La voiture avançait lentement sur le chemin de terre qui traversait les vignes. De chaque côté, les ceps semblaient s'étendre à perte de vue, une mer ordonnée de verts et d'ocres, parfumée de promesses et de secrets enfouis.
Martina, ma petite sœur, serra ma main avec un mélange d'enthousiasme et de nervosité. Elle, avec ses rêves encore intacts ; moi, les miens bien rangés dans des boîtes de cynisme et d'ambition.
- Tu sais ? - murmura-t-elle, avec cette voix qui croyait encore que les choses belles finissent toujours par arriver -. Cet endroit est incroyable. On dirait un décor de film.
Je souris, me sentant victorieuse, même si ma bouche refusait de trahir ce que je ressentais. Du luxe, oui. Mais aussi une cage. Ce domaine n'était pas un château de conte de fées, mais un piège déguisé en élégance, et très bientôt, j'en serais aux commandes.
- Belle prison - dis-je avec sarcasme -. Deux mois ici, Martina. Deux mois pour faire connaissance avec la famille avant le mariage.
Elle me regarda, confuse.
- Pourquoi ?
- Parce que pour moi, ce n'est pas « faire connaissance ». Je suis ici pour gagner du terrain et profiter de tout ce qui, un jour, sera à moi. La bague, la fortune, le nom. Peu m'importe si Marco me plaît ou non.
Martina avala difficilement sa salive et détourna les yeux vers ce paysage qui semblait éternel.
Le domaine Leone était un monument au contrôle. Chaque pierre, chaque branche taillée à la vigne, chaque rideau de velours aux fenêtres rappelait qui commandait et qui obéissait. J'étais sur le point de devenir un rouage de plus.
À notre arrivée devant la grande porte en fer forgé, une femme à l'expression impassible nous accueillit. Son uniforme impeccable et ses yeux froids ne cachaient pas un jugement que, comme tout le monde ici, elle ne se donnait même pas la peine de dissimuler.
- Bienvenue chez vous, mesdemoiselles - dit-elle d'une voix qui tentait d'être aimable, mais ne dépassait guère la politesse.
En m'installant dans la chambre qui m'avait été assignée, je remarquai que Martina ne pouvait s'empêcher d'observer chaque détail : les meubles anciens, le tapis qui étouffait le bruit de nos pas, les lustres suspendus diffusant une lumière tamisée presque spectrale.
À peine arrivées dans la salle à manger, la famille était déjà réunie.
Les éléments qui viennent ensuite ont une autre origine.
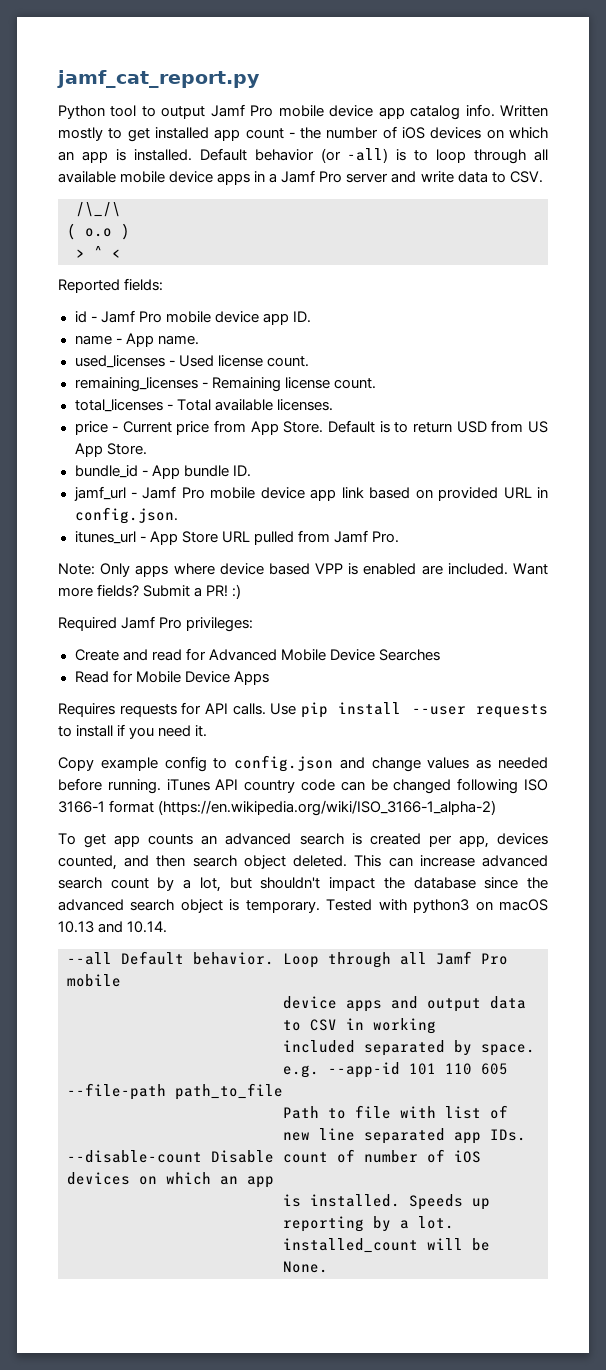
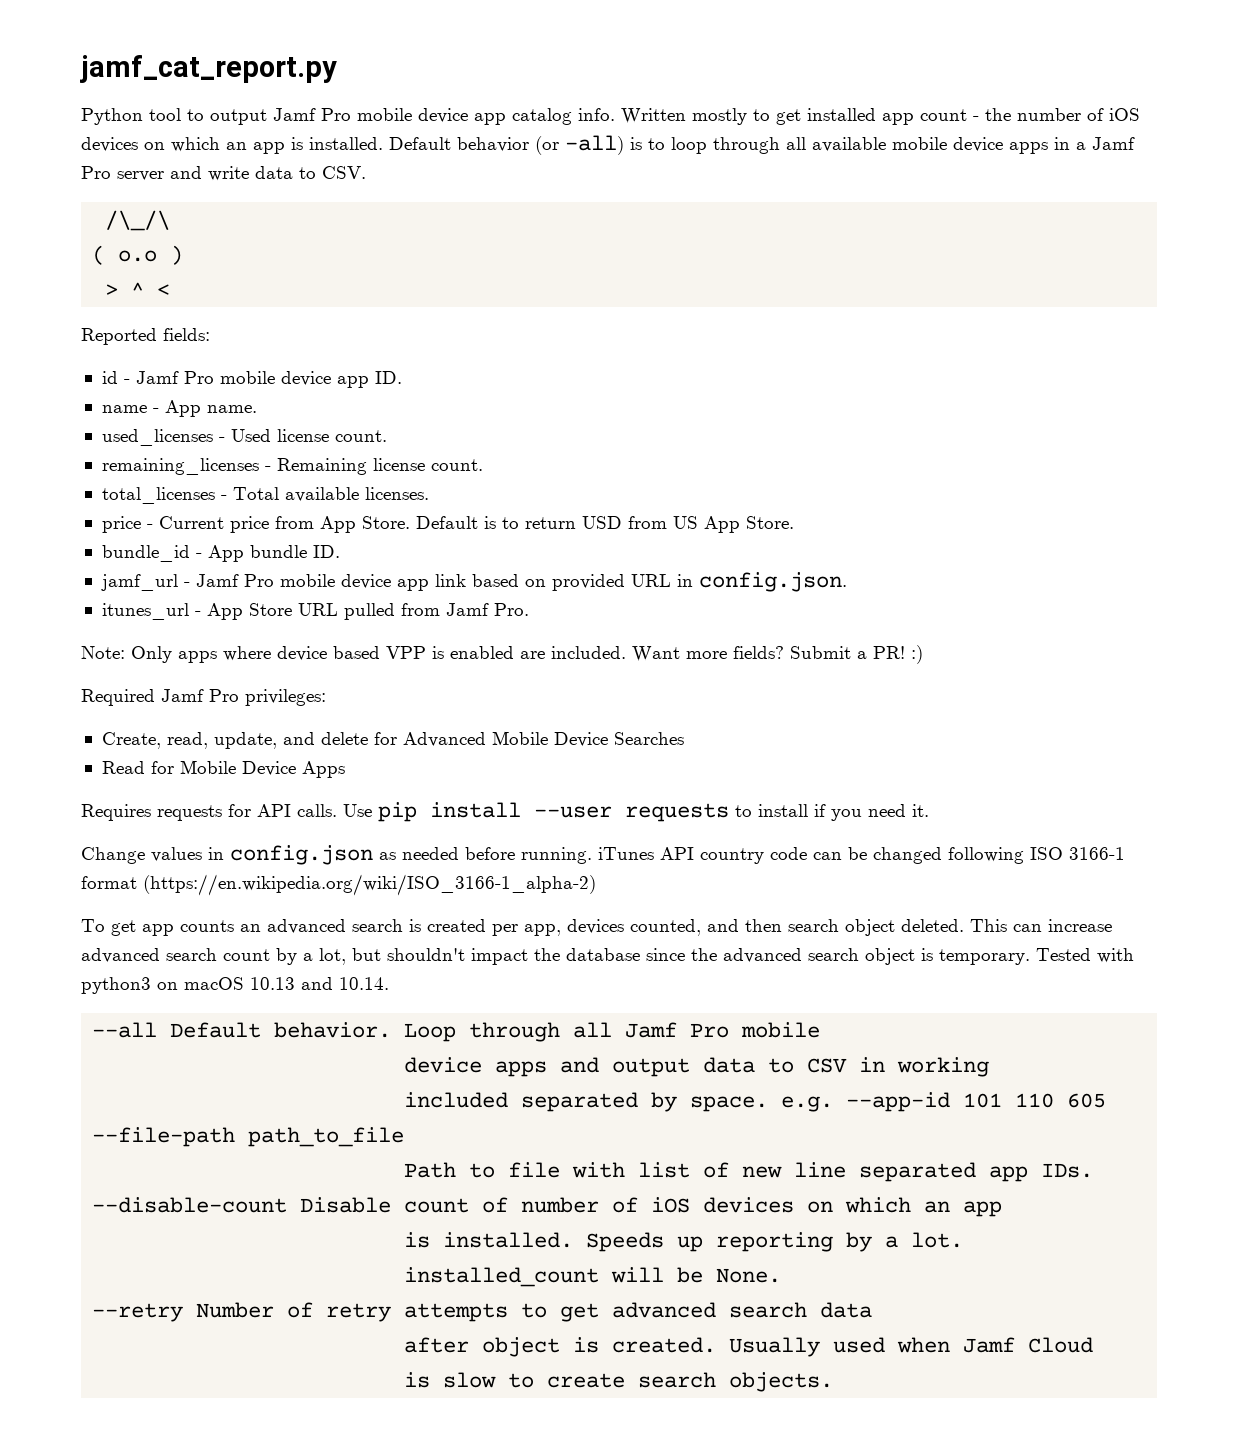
[74,649,182,661] Create and read -> [101,732,368,749] Create, read, update, and delete
[58,755,470,772] Copy example config to config.json and change values -> [81,845,373,865] Change values in config.json
(328, 1267) none -> [92,1302,873,1322] [404,1337,1094,1357] [404,1372,834,1392] // --retry Number of retry attempts to get advanced search data // after object is created. Usually used when Jamf Cloud // is slow to create search objects.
Ils n'étaient pas nombreux, mais suffisamment pour qu'on se sente observée.
Marco était là, parfaitement vêtu, arborant un sourire retenu qui n'atteignait pas ses yeux. En me voyant, il me salua d'un léger mouvement de tête, sans s'approcher davantage.
La tension entre nous était presque palpable, même si la plupart des présents semblaient ne rien remarquer, ou préféraient faire semblant.
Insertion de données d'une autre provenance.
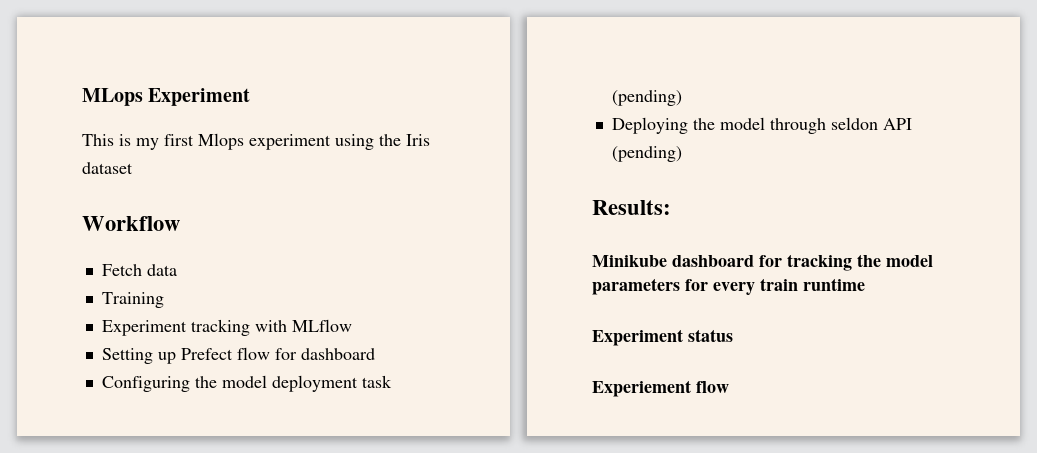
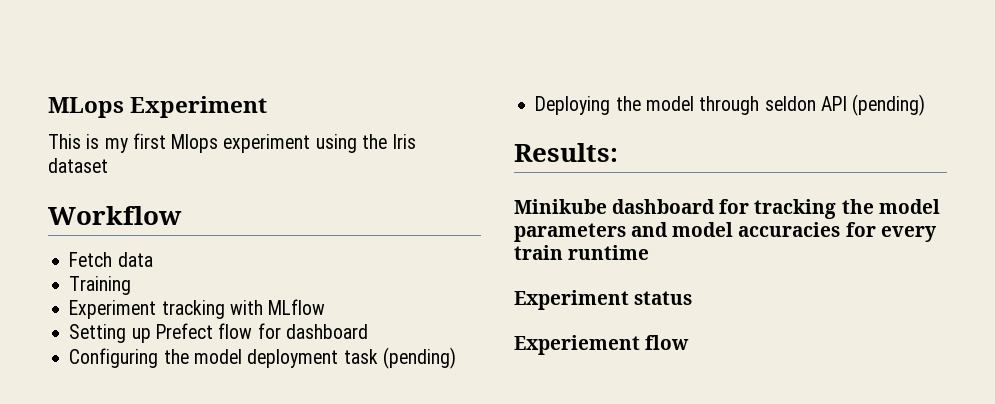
(680, 286) none -> [631,222,841,237] and model accuracies

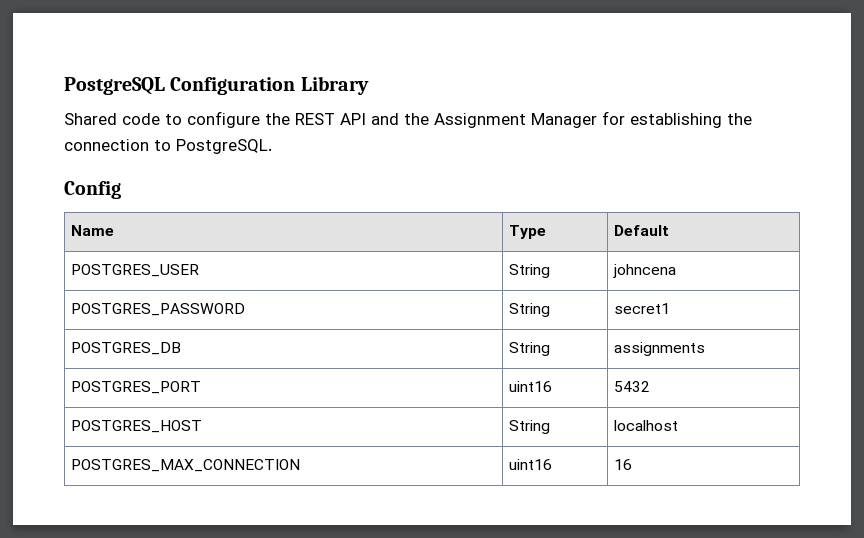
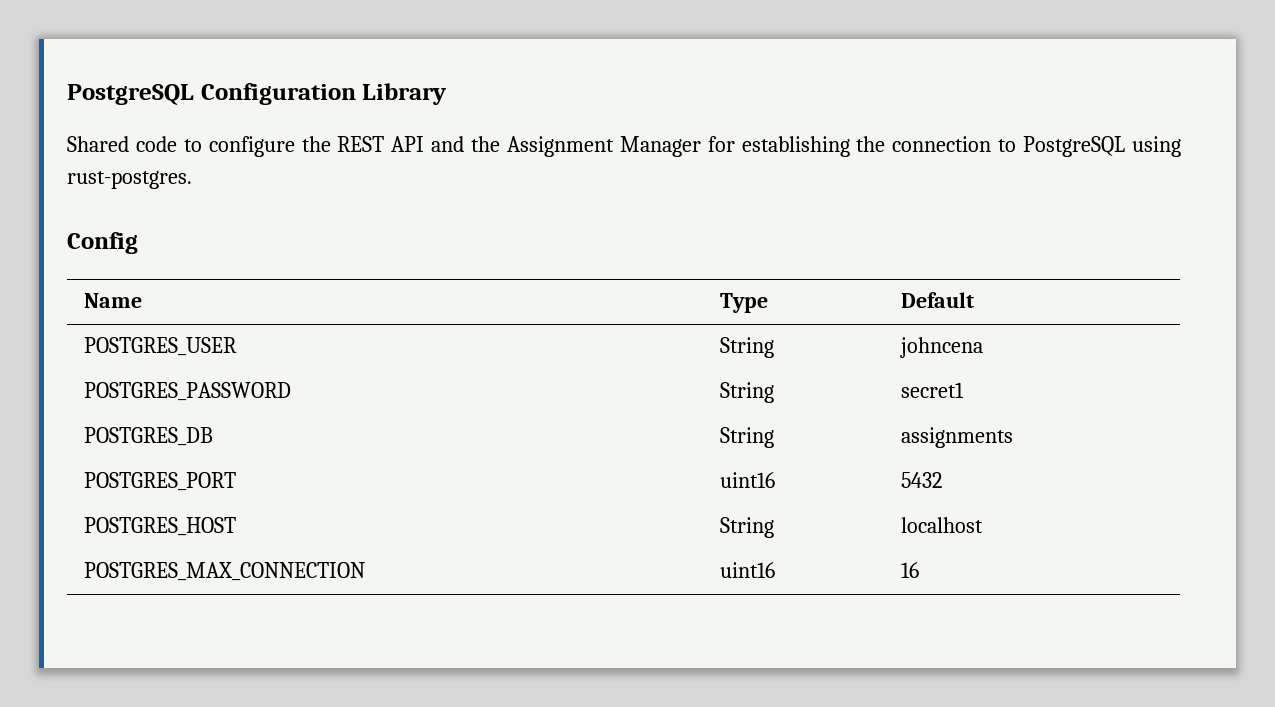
[176,139,272,154] PostgreSQL. -> [1023,136,1181,157] [67,171,192,189] PostgreSQL using rust-postgres.

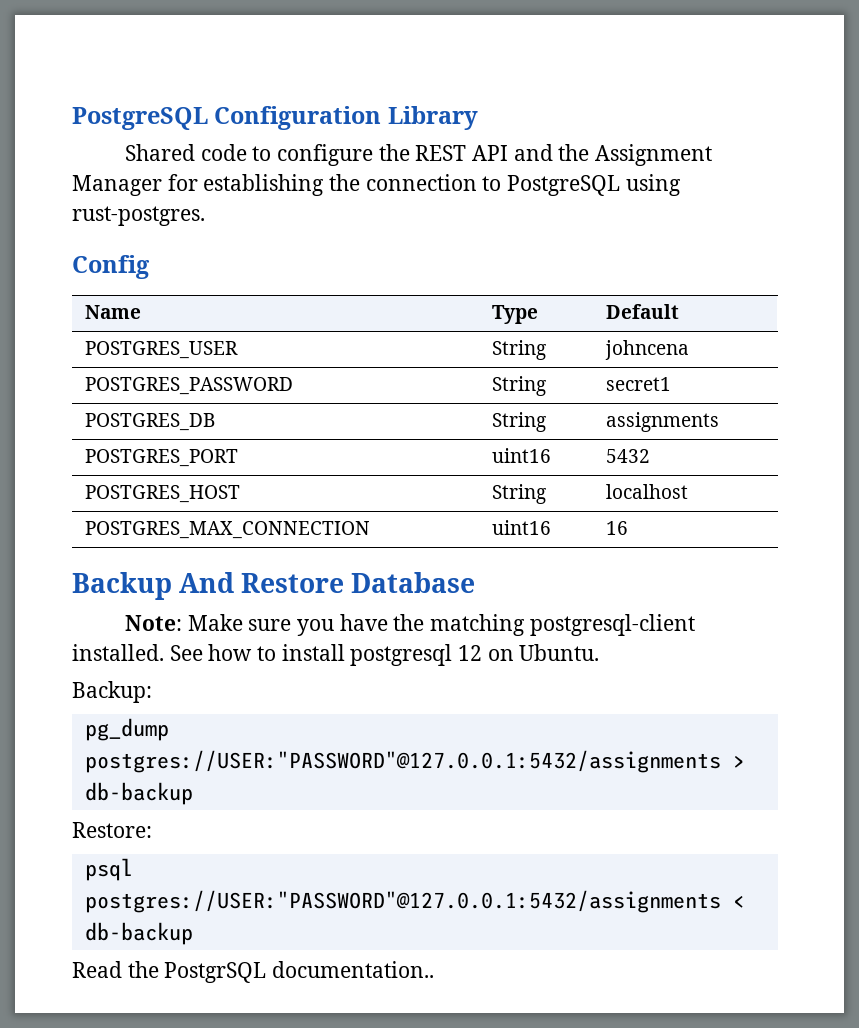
(919, 570) none -> [72,572,476,600] [125,614,695,636] [72,644,600,666] [72,681,152,703] [84,718,169,741] [84,750,745,773] [84,782,193,805] [72,822,152,838] [84,858,133,881] [84,890,745,913] [84,922,193,945] [72,961,435,983] // Backup And Restore Database // Note: Make sure you have the matching postgresql-client installed. See how to install postgresql 12 on Ubuntu. // Backup: // pg_dump postgres://USER:"PASSWORD"@127.0.0.1:5432/assignments > db-backup // Restore: // psql postgres://USER:"PASSWORD"@127.0.0.1:5432/assignments < db-backup // Read the PostgrSQL documentation..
Entre murmures et regards échangés, la conversation tournait autour des préparatifs du mariage, du menu, de la robe et des heures restantes avant la répétition générale.
Mais je ne pouvais m'empêcher d'observer. Non pas eux, mais moi-même, dans ce reflet brisé de ce que je voulais être. Clara, la femme qui acceptait d'épouser un homme qu'elle connaissait à peine, non par amour, mais par promesse de stabilité et de pouvoir.
Soudain, un homme grand et silencieux entra dans la pièce. Ses pas étaient assurés, son allure imposante. C'était Nicolo, le frère aîné de Marco. Son regard balaya la salle jusqu'à se poser sur moi, comme s'il pesait chacune des paroles que je n'avais pas prononcées.
Il ne parla pas, ne sourit pas, se contenta de hocher la tête avec une gravité qui me glaça le sang.